> EXERCISE DETAILS: Every line with the string "вход" must be copied from the entries below.

-------- TASK MATERIAL

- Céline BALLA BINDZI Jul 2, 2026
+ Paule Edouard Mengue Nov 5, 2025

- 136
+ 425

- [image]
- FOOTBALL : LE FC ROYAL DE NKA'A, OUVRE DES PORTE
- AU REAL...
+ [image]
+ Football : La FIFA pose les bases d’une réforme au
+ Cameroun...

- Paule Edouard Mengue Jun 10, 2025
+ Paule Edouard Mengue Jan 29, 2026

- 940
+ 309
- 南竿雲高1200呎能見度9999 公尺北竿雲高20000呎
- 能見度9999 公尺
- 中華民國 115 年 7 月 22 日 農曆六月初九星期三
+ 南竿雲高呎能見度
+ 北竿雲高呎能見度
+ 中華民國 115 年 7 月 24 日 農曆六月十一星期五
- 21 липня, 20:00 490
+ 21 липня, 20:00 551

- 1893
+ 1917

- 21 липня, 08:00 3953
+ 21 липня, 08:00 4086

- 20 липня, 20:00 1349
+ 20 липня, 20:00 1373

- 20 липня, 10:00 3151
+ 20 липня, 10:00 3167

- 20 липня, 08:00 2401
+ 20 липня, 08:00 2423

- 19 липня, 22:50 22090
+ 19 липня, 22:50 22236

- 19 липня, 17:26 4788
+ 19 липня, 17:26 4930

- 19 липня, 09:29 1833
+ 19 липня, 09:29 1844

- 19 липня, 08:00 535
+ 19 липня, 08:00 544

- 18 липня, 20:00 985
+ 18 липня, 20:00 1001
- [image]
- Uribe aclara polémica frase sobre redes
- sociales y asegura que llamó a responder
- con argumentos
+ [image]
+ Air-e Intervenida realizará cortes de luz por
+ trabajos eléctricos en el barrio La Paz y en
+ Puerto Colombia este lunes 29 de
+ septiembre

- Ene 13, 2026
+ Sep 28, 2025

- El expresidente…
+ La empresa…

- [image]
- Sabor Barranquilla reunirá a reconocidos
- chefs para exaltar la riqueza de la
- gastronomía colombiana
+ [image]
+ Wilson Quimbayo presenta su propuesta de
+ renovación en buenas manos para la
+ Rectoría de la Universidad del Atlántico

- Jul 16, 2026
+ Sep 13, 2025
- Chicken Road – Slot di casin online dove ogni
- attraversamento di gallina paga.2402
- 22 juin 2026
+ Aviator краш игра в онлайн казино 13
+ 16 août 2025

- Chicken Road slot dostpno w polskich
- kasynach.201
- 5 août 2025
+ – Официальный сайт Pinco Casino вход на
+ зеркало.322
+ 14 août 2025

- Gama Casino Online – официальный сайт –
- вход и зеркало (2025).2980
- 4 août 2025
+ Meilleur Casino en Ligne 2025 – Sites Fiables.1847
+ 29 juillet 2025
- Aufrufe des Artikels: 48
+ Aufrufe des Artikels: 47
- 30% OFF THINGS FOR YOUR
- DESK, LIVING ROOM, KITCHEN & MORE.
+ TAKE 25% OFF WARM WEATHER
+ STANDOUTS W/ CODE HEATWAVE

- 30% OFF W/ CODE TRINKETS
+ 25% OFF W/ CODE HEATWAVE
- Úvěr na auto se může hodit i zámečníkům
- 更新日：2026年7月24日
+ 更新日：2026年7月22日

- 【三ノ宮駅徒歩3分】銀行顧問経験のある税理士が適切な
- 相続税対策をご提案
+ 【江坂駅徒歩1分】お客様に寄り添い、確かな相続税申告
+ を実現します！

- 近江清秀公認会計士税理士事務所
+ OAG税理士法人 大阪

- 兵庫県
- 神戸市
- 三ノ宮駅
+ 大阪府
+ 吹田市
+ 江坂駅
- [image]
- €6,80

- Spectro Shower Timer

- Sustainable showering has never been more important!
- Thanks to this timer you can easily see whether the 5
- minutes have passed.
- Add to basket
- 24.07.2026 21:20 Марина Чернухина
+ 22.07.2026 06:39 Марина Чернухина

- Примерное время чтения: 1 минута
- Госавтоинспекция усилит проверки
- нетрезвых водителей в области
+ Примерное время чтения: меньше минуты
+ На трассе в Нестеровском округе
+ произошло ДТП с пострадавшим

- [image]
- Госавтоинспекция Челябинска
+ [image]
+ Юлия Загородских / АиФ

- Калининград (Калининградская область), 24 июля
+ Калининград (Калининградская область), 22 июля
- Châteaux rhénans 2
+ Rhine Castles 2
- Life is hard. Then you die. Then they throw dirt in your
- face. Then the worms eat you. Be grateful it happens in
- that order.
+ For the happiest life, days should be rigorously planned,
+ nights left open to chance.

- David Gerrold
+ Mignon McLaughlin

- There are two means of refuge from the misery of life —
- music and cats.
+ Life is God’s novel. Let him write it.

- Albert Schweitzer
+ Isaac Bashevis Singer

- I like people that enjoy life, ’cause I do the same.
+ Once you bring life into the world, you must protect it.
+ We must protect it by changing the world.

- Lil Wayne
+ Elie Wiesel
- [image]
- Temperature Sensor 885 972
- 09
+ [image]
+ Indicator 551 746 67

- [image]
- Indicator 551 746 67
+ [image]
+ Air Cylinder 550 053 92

----------------

> WRITTEN ANSWER:
+ – Официальный сайт Pinco Casino вход на
- вход и зеркало (2025).2980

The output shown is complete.